SIGHTINGS



Flowers May Soon Have
Custom Designed Scents
By Mark Prigg
www.the-times.co.uk

 
 
LONDON - Flowers could soon have custom-made scents that are designed to calm people.
 
Natalia Dudareva, an assistant professor at Purdue University in Indiana, claims to have discovered how plants create scent. She now hopes to be able to modify them genetically to produce flowers with enhanced scents.
 
She says mass breeding programmes for flowers have diminished their scent.
 
"Breeders are now going all out for size, color and shelf life. Scent is not important to them and we have seen flower scents suffer as a result " it's almost as if scent has been bred out. The breeders are not sure what has happened," she says.
 
Dudareva discovered that scents are made up of volatile compounds " essential oils that evaporate in warm weather. However, the number of compounds in each flower varies dramatically.
 
"We began looking at the snapdragon, which has a scent made up of only seven volatile compounds," she says. "This is probably one of the easiest scents to look at. At the other end of the scale is an orchid, which has over 100 different compounds in its scent.
 
"Every plant has its own scent signature and we are only just beginning to work out what they are. Once we know that, we can look for the genetic codes that trigger scent production and work out exactly what is going on."
 
Russian-born Dudareva, who has been studying scents for five years, used to work at the University of Michigan where she set up the world's first scent laboratory. She now has a second lab at Purdue.
 
"The process of analysing a scent is time-intensive and we know very little about what scents are actually used for by plants," she says.
 
"To capture a scent, the flower is first encased in a pressurized plastic bag and the scent distilled. When placed under a mass spectrometer, the compounds within the scent can be identified."
 
Her team has already begun producing several volatile compounds in small quantities and soon hopes to begin building artificial scents.

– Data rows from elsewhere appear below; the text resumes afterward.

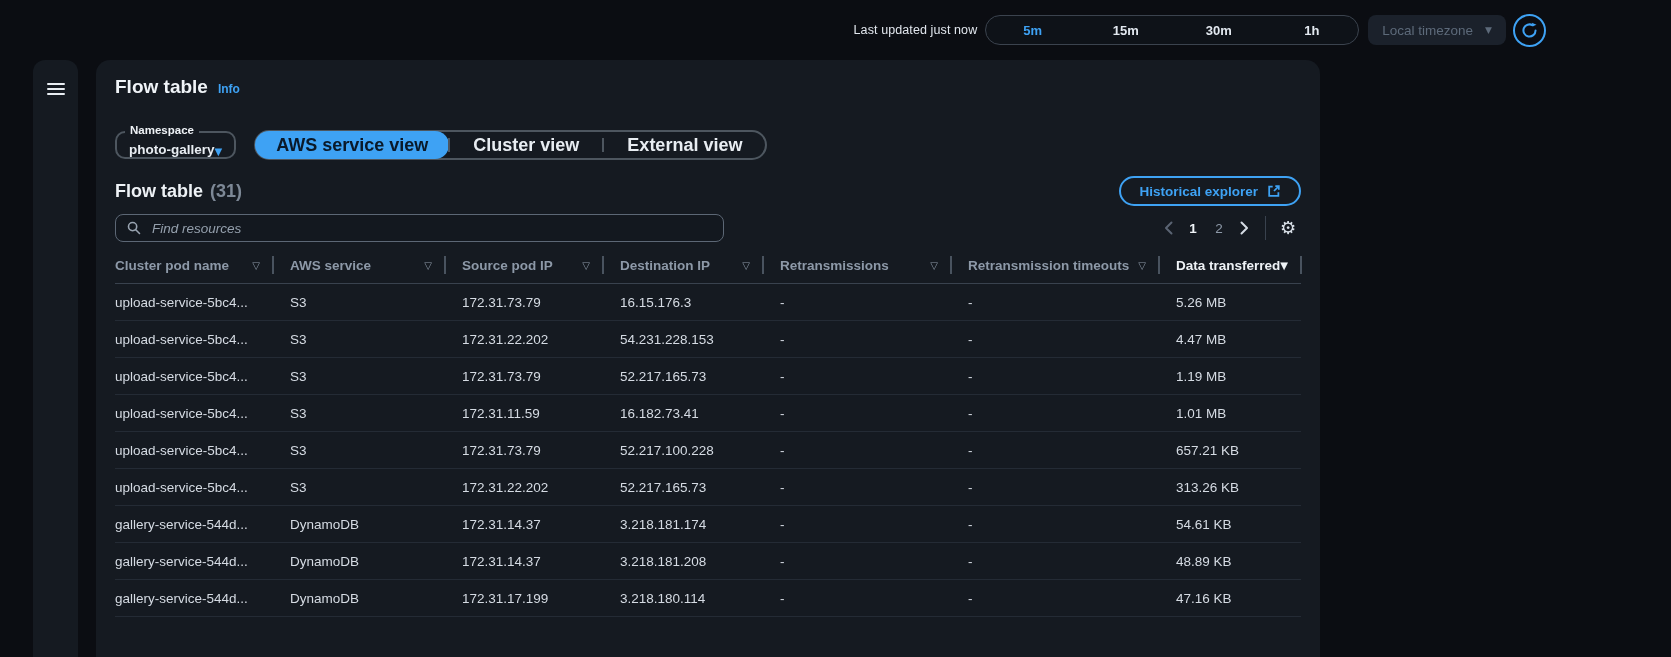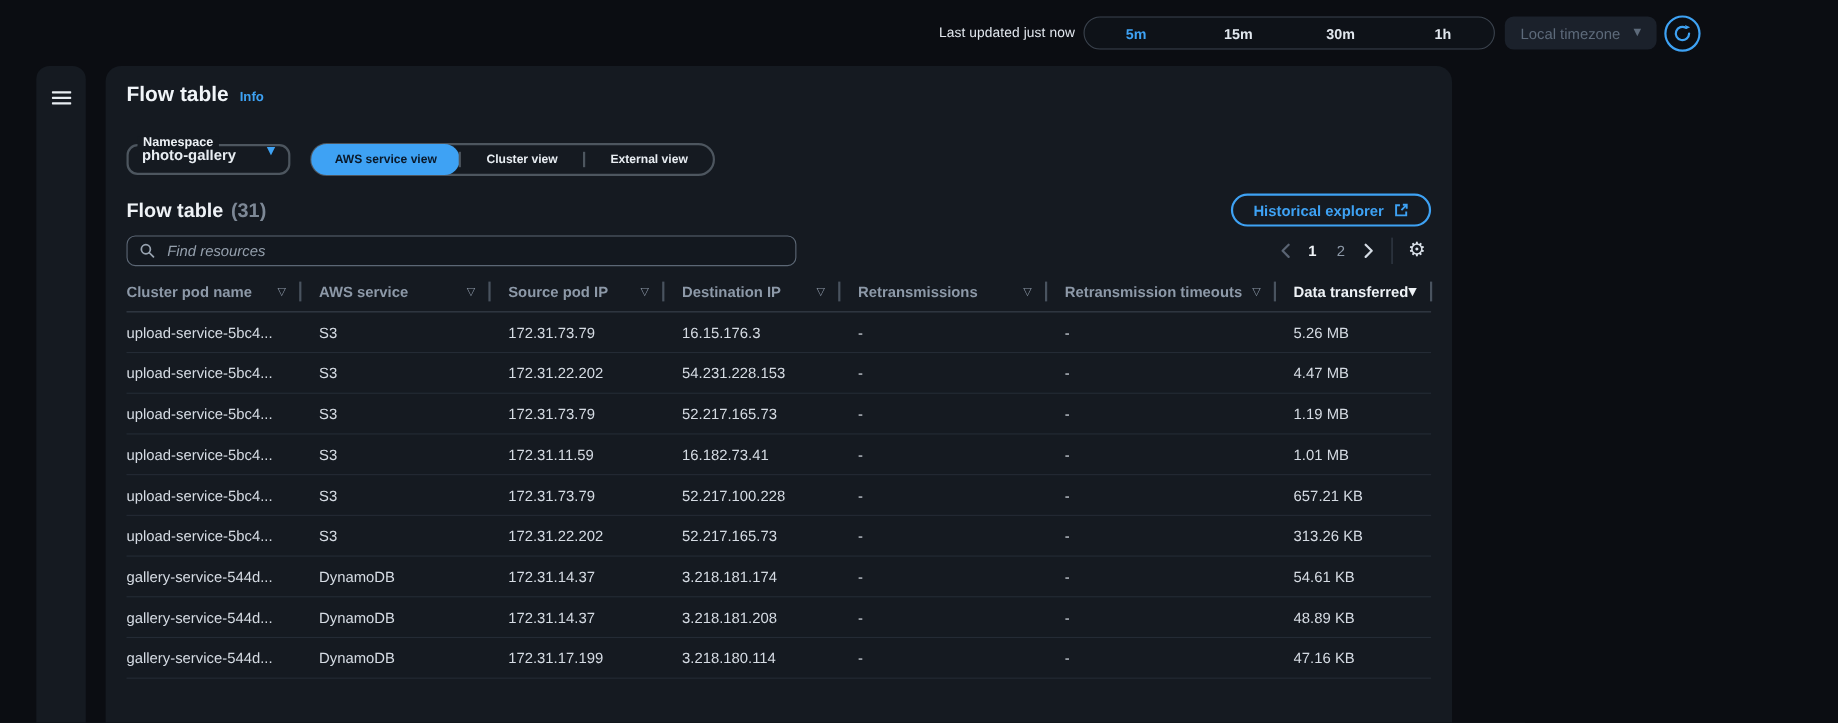--- a/index.html
+++ b/index.html
@@ -32,28 +32,28 @@
   .burger{background:none;border:none;height:22px;padding:2px}
 
   
   .card{position:absolute;left:96px;top:60px;bottom:0;width:1224px;
     background:#151a21;border-radius:14px 14px 0 0;padding:16px 19px 0}
   .titlerow{display:flex;align-items:baseline;gap:10px}
   .h1{font-size:19px;font-weight:bold;color:#f0f4f8}
   .info{font-size:12px;font-weight:bold;color:#3ea2f4;background:none;border:none;padding:0}
 
   .controls{display:flex;align-items:center;gap:18px;margin-top:32px;height:30px}
-  .ns{position:relative;display:flex;align-items:flex-start;gap:28px;height:28px;padding:0 12px;
+  .ns{position:relative;display:flex;align-items:flex-end;gap:0;height:28px;padding:0 12px;
     border:2px solid #4d565f;border-radius:10px;background:none;color:#e8edf2}
   .ns-label{position:absolute;top:-9px;left:8px;background:#151a21;padding:0 5px;
     font-size:11.5px;font-weight:bold;color:#eef2f6;white-space:nowrap}
   .ns-value{font-size:13.5px;font-weight:bold}
   .ns .caret{color:#3ea2f4;font-size:10px}
   .views{display:flex;align-items:center;height:30px;border:2px solid #4d565f;border-radius:16px}
-  .view{height:28px;display:flex;align-items:center;padding:0 23px;font-size:11px;
+  .view{height:28px;display:flex;align-items:center;padding:0 23px;font-size:18px;
     font-weight:bold;color:#e8edf2;background:none;border:none;white-space:nowrap}
   .view.active{background:#3ea2f4;color:#0a1929;border-radius:15px;padding:0 21px;margin:-1px}
   .vdiv{width:2px;height:14px;background:#4d565f}
 
   .sectionrow{display:flex;align-items:center;margin-top:16px}
   .h2wrap{display:flex;align-items:baseline;gap:7px}
   .h2{font-size:18px;font-weight:bold;color:#eef2f6}
   .count{font-size:18px;font-weight:bold;color:#7d8896}
   .histbtn{margin-left:auto;display:flex;align-items:center;gap:9px;height:30px;padding:0 18px;
     border:2px solid #3ea2f4;border-radius:16px;background:none;color:#3ea2f4;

However, the ultimate goal is to modify plants genetically to form new scents naturally.
 
"Eventually there is no reason why we can't alter the plant's scent dramatically by altering the quantities of the different compounds produced," says Dudareva.
 
"What we can't do is make them produce new compounds, but this is not too much of a drawback, as with some you have 100 compounds to play with anyway."
 
Dudareva hopes to create custom scents based on aromatherapy research.
 
"Aromatherapy is obviously a big market for this," she says. "Imagine having a flower in your office that releases a calming scent during the day. Once we know how the scents are produced and can alter them, this is a relatively straightforward application.
 
"We have already begun to study the aromatherapy market with a view to producing some specially scented plants, although we are probably at least a year away from that."
 
The team is also hoping its work could have practical uses in controlling the pollination rates of plants.
 
"We know that pollination relies a lot on scent. By altering scents, we should be able to change the rate at which they pollinate," says Dudareva.
 
 
"For instance, we could alter plants needed by Third World countries, making them produce far more pollination scent, thereby reproducing at a faster rate.
 
"This could also obviously be used the other way " to limit reproduction. We could produce a kind of natural scent-based pesticide that stops plants reproducing."
 
Dudareva's work has also given the team an insight into the way plants work. For instance, while studying snapdragon scents, it was discovered that the plant was producing far more scent during the day.
 
Several researchers have also discovered links between plants that prove scent is used to communicate.
 
"If a virus infects a plant, it can release a scent warning its neighbors, telling them to put up defenses," Dudareva says.
 
"Nobody knows what other uses scent has, and we hope to find that out."